Ini membuatku teringat yang disampaikan oleh pak Thoriq ketika semester 1 awal perkuliahan. Mata kuliah 'Sistem Informasi Perpustakaan' di mana beliau menyampaikan tentang dunia internet secara sekilas. Digambarkan dunia internet bukanlah tempat yang kita bisa seenaknya saja berbuat, bukan berarti bisa menyamar atau menjadi siapapun lalu bebas berbuat. Karena dalam internet, pasti ada namanya jejak digital yang tidak akan bisa dihapus.
Jejak
digital inilah yang bisa menjadi manfaat atau malah jadi madharat untuk kita
sendiri. Ibarat pisau atau pedang bermata dua. Bisa melukai orang, atau malah
melukai diri sendiri. ---Khususnya ketika kalian membaca cuitan atau post waktu
masih alay.
Wkwk, jujur
aku juga mengalami itu semua. Bahkan di blog ini, ketika aku menyadari bahwa
aku sudah menulis artikel, oret-oretan di sini selama lebih dari 90 post. Lalu
aku mencoba untuk melihat kembali, mengintip kembali bagaimana sih tulisanku
ketika masih duduk di bangku SMA/MA? Hasilnya, "Damn, really cringe
lol."
Ya, bisa
dibayangkan. Tulisan yang serba-serba.. gimana gitu, aku tidak bisa
mengungkapkannya. Cek sendiri melalui fitur postingan lama di blog ini.
Itu masih
lingkup blog, yang aku buat ketika kelas 12 akhir hendak perpisahan. Karena
waktu itu aku ingin mengabadikan catatan/mauidoh yang disampaikan guru kepada
para murid kelas 12 tercinta yang hendak meneruskan kehidupan setelahnya.

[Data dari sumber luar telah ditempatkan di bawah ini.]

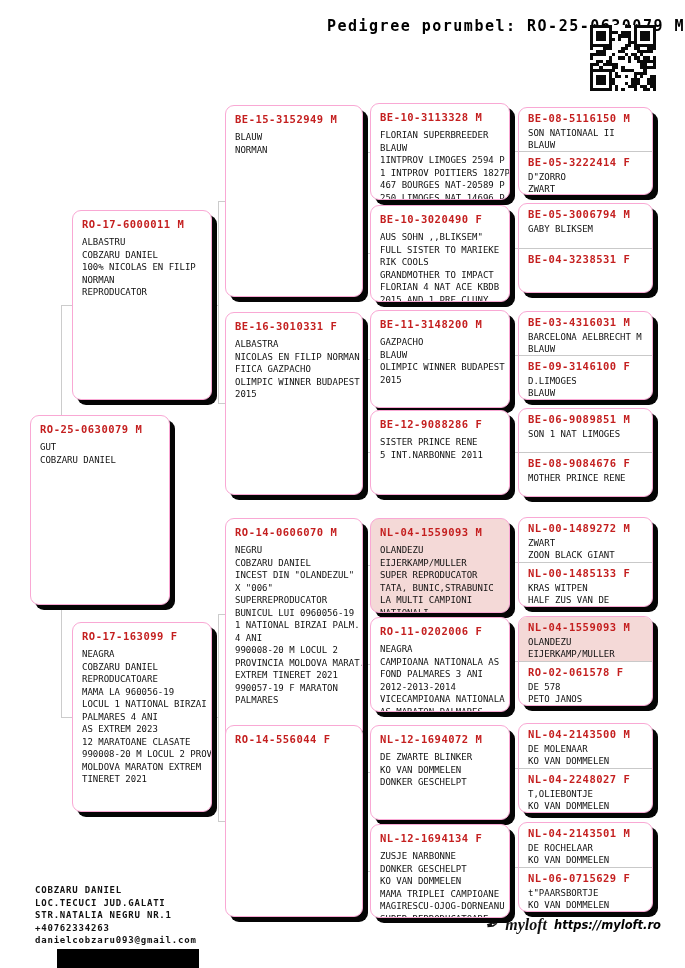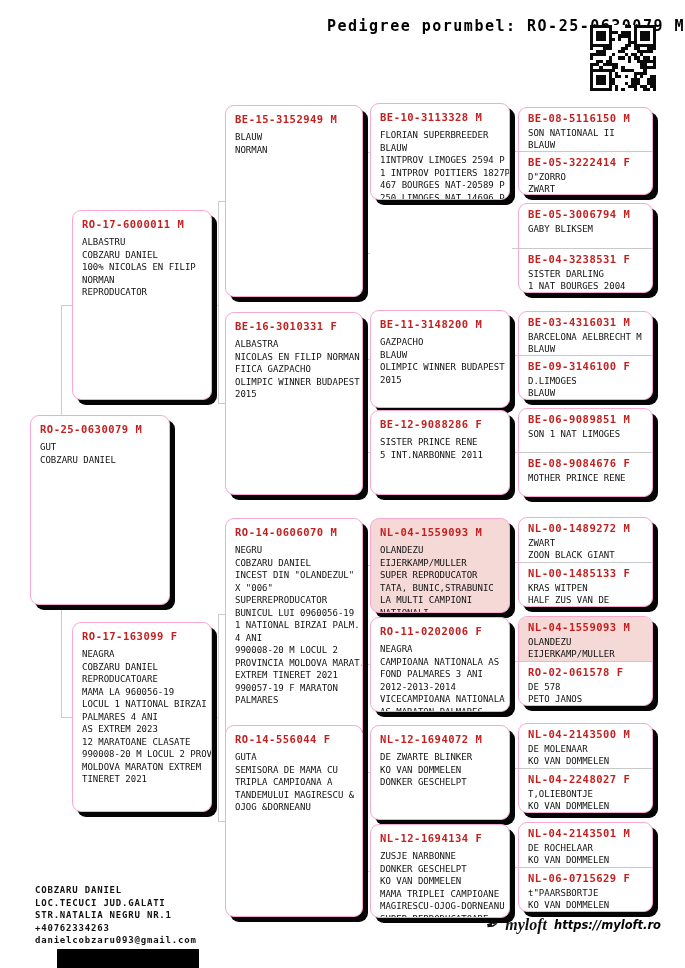--- a/index.html
+++ b/index.html
@@ -625,6 +625,17 @@
         <div class="bl">250 LIMOGES NAT 14696 P</div>
       </div>
   </div>
+  <div class="pbox" style="left:370px;top:205px;width:140px;height:97px;">
+    <div class="ring">BE-10-3020490 F</div>
+    <div>
+        <div class="bl">AUS SOHN ,,BLIKSEM"</div>
+        <div class="bl">FULL SISTER TO MARIEKE</div>
+        <div class="bl">RIK COOLS</div>
+        <div class="bl">GRANDMOTHER TO IMPACT</div>
+        <div class="bl">FLORIAN 4 NAT ACE KBDB</div>
+        <div class="bl">2015 AND 1 PRE CLUNY</div>
+      </div>
+  </div>
   <div class="pbox" style="left:370px;top:310px;width:140px;height:98px;">
     <div class="ring">BE-11-3148200 M</div>
     <div>

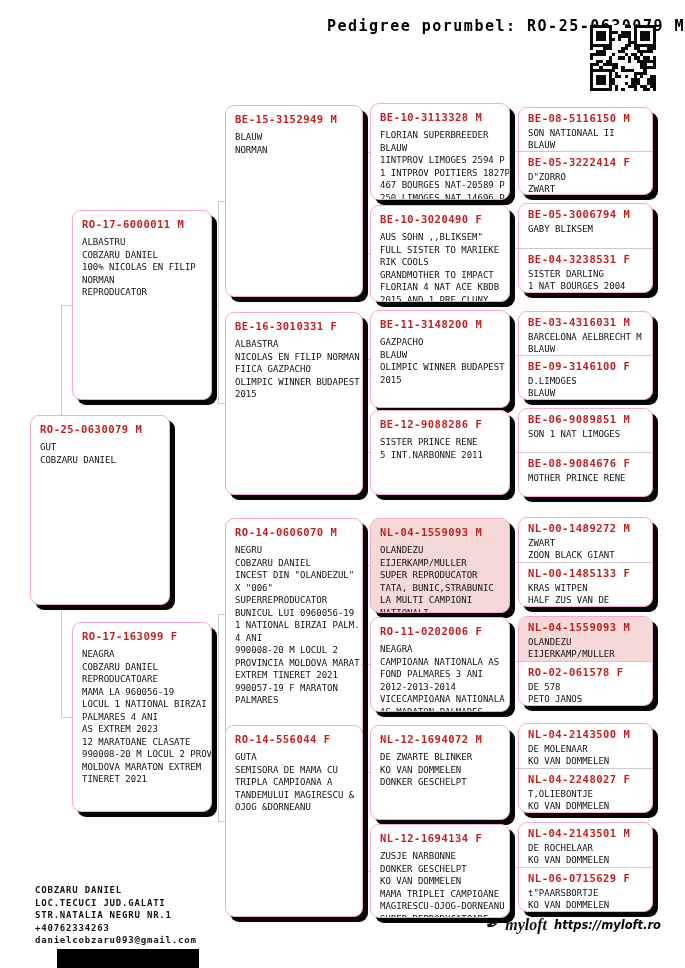--- a/index.html
+++ b/index.html
@@ -719,10 +719,6 @@
     </div>
     <div class="half">
       <div class="ring">BE-04-3238531 F</div>
-      <div>
-          <div class="bl">SISTER DARLING</div>
-          <div class="bl">1 NAT BOURGES 2004</div>
-        </div>
     </div>
   </div>
   <div class="pair" style="left:518px;top:311px;width:135px;height:89px;">

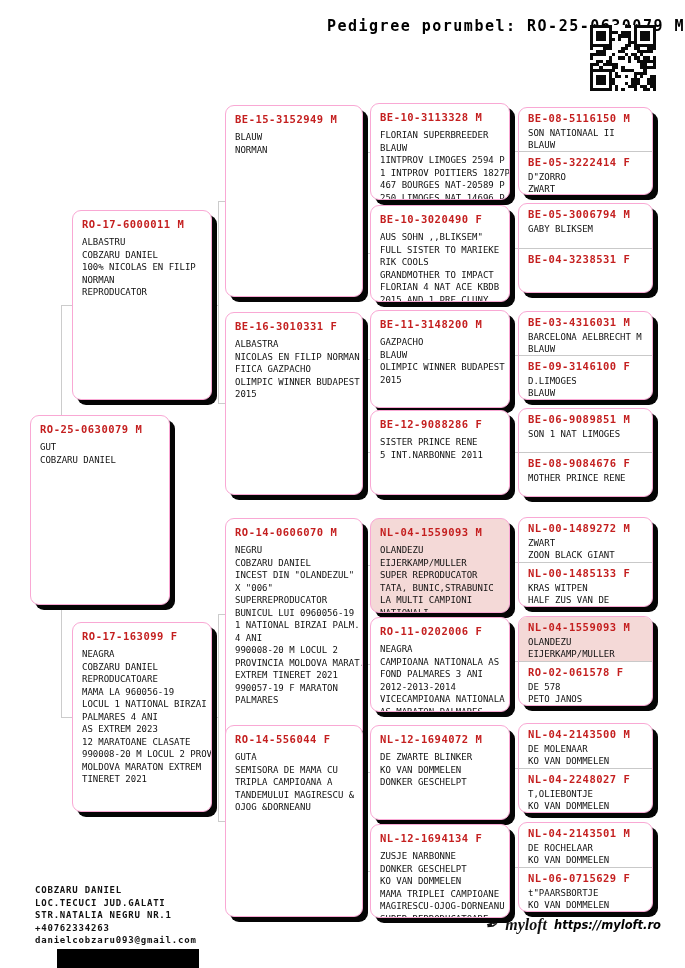--- a/index.html
+++ b/index.html
@@ -605,13 +605,6 @@
   </div>
   <div class="pbox" style="left:225px;top:725px;width:138px;height:192px;">
     <div class="ring">RO-14-556044 F</div>
-    <div>
-        <div class="bl">GUTA</div>
-        <div class="bl">SEMISORA DE MAMA CU</div>
-        <div class="bl">TRIPLA CAMPIOANA A</div>
-        <div class="bl">TANDEMULUI MAGIRESCU &amp;</div>
-        <div class="bl">OJOG &amp;DORNEANU</div>
-      </div>
   </div>
 
   <div class="pbox" style="left:370px;top:103px;width:140px;height:97px;padding-left:9px;">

Maksudku, meneruskan pendidikan atau mengabdi ke masyarakat.
Belum lagi
bila kalian atau aku ini termasuk veteran Facebook? Twitter? Di mana banyak
sekali tulisan atau post yang notabene-nya alay di masanya. Dan masih banyak
lagi.
Intinya itu
adalah jejak digital yang mungkin bila kalian hapus satu per satupun, itu tidak
akan bisa hilang atau musnah sampai ke akar-akarnya.
Sekarang
apakah Twitter, media cocok dibuat sambat? Jawabannya tergantung sama
penggunanya.
Twitter
sifatnya microblogging yang cenderung simpel dan easy untuk dipakai. Berbeda
dengan blog, mau post aja kadang harus repot-repot membuat draftnya, menulis
sampai batas wajar untuk blog, belum lagi ngutip beberapa sumber. Intinya tidak
sesimpel Twitter. Yang hanya modal pakai hape langsung mengetik beberapa patah
kata dengan maksimal 280, dan bisa dihubungkan kembali dalam bentuk
utas/thread.
Yang mau
diisi? Ya apa aja, bisa aktifitas sekilas. Gagasan yang tiba-tiba muncul ketika
melamun, atau malah yang satu ini dan paling sering. Adalah sambat.
Ini adalah
contoh cuitan sambat yang pernah mencuit keluar di akun saya,
Alhamdulillah, aku menyukai pendapat ini. Misal sama-sama sambat, semua sambat, semua kesusahan. Tapi disamping itu setidak e bilang 'n kabari. Misal aku punya solusi dan cara, nanti berbagi. pic.twitter.com/VL1a7M1iQV
— Naufal de Shidqi (@cdq__) May 11, 2021
Kalau sama sama cerita lan sambat ya. Beberapa mungkin pernah device ter-shutdown atau low battery sehingga data can't saved. Ya, saya ya pernah juga :v sering ;v
— Naufal de Shidqi (@cdq__) October 13, 2019
Jadi aku
bilang gini bukan berarti aku tidak pernah sambat di Twitter, malah
berkali-kali sampai countless coba. Bahkan tidak jarang aku mengisi timeline
akun Twitter-ku dengan sesuatu yang mungkin absurd atau orang biasa akan
menilai 'Cringe'. Mulai dari ikut menceritakan sinopsis proyek novelku yang
tidak dipublish, membandingkan karakter dengan opini tanpa dasar, retweet
digital art, ikut nimbrung komen di thread game Arknights menggunakan bahasa
Jepang, dan sebagainya.
Karena
Twitter membebaskan penggunanya untuk mengetik apa aja, selagi tidak lebih dari
280 karakter. Kalau lebih dari itu ya ngga boleh pak, harus bikin cuitan baru
wkwk.. nggak, maksudnya ada ketentuan yang berlaku juga. Jadi tidak bisa
sembarangan asal mencuit lalu nge-bad word dan sebagainya.
Twitter
menurutku ya boleh-boleh aja dipakai media untuk sambat. Namun terkadang yang
menjadi poin permasalahan adalah ketika sambatannya menunjuk ke seseorang. Yang
mungkin itu bisa jadi masalah besar dari pihak yang mengungkit-ungkit. Karena,
kita tidak tahu emosi seseorang. Apalagi dalam proses komunikasi melalui teks,
pasti pernah atau malah berkali-kali miskomunikasi hanya karena hal kecil.
Karena
pengalaman daring ini, mungkin sudah countless rasanya miskomunikasi. Hanya
bermodalkan teks tidak mewakili perasaan, dan persepsi orang berbeda-beda atau
malah tidak sesuai dengan kenyataan.
Ribut
gegara hal simpel, karena cuitan yang menurutnya itu menyinggung dirinya.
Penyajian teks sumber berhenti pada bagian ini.